Wednesday, June 13, 2012

Income Taxes are for Control, not “Revenue”


I take the following quote from today’s Ed Steer Column:

If we don't do something to simplify the tax system, we're going to end up with a national police force of internal revenue agents.
 - Leon Panetta, U.S. Secretary of Defense

The purpose of the income tax is for control.  The purpose is to give rise to another national police force. 

Recall with me the not-so-long-ago days of $200 billion dollar deficits.  Today the number continues at well above $1 trillion.  Meanwhile, personal income taxes are in the range of $800 billion. 

Income taxes could have been eliminated, and the deficit (on a simple math basis) would have grown to no worse than it has otherwise grown due to spending increases.

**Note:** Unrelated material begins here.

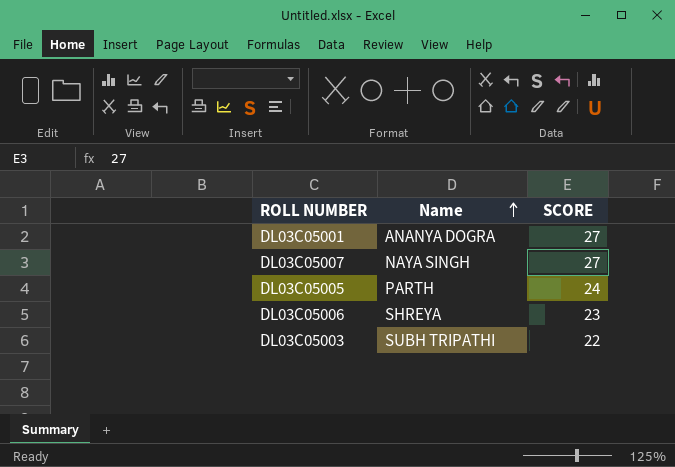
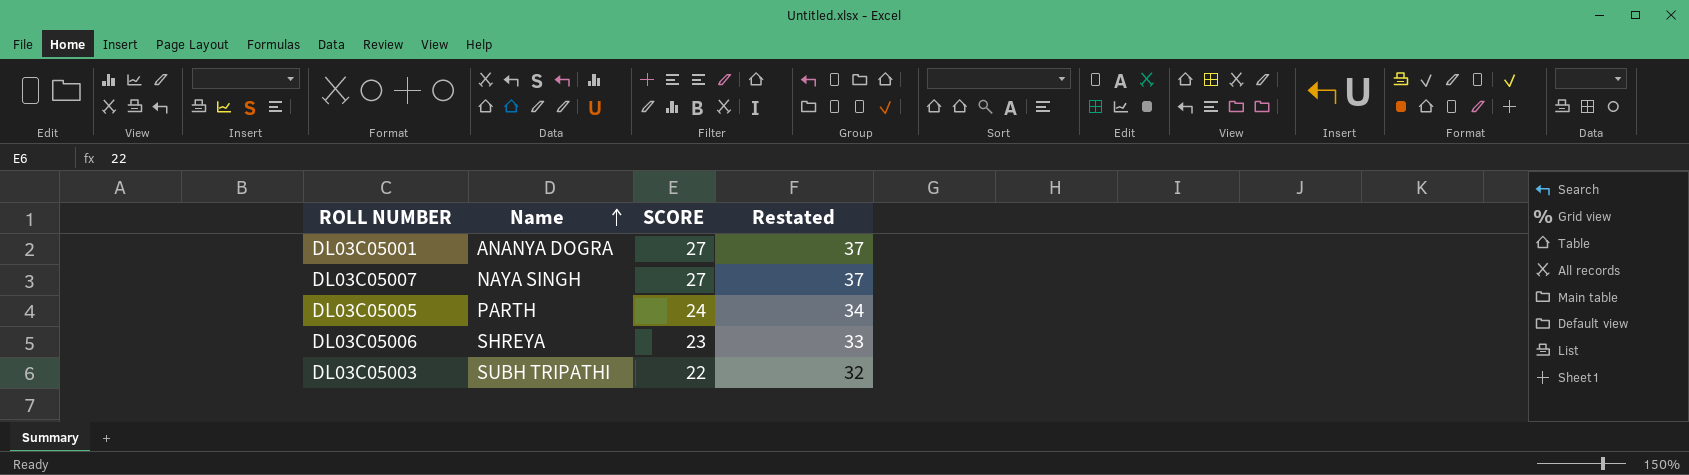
column Restated | formula: none -> [SCORE] + 10

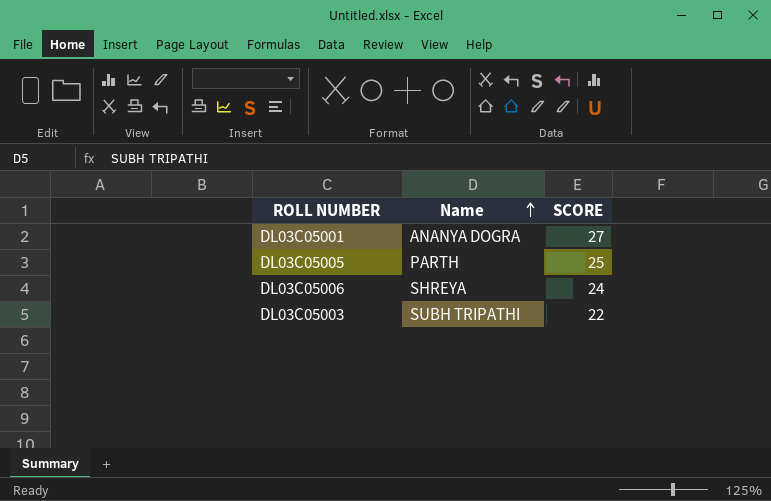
column Restated | formula: [SCORE] + 10 -> none
row DL03C05007: NAYA SINGH | 27 | 37 -> none
DL03C05005 | SCORE: 24 -> 25
DL03C05006 | SCORE: 23 -> 24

Read the last sentence again.  Income taxes are for control, not revenue.  The government knows every aspect of your economic life, which means every aspect of your life.  How much you earn, who pays you, what you spend your money on, where you bank, where you keep assets.

It isn’t for “revenue.”  The deficit would have been the same, but the money would have been in your pocket not theirs.  The Fed and private investors are funding the deficit.

There are less intrusive ways to tax: both a sales tax and a property tax allow for more privacy (I am not advocating either, but I would take either if the income tax were scrapped).  The objective isn’t revenue.  It is to ensure you don’t have any privacy.

I have previously written about the Trojan Horse of Obamacare.  Even if he loses in the Supreme Court, he will keep the additional taxes and the additional IRS agents that were authorized in the legislation.

Panetta is right.  He is not giving a warning, but making a statement.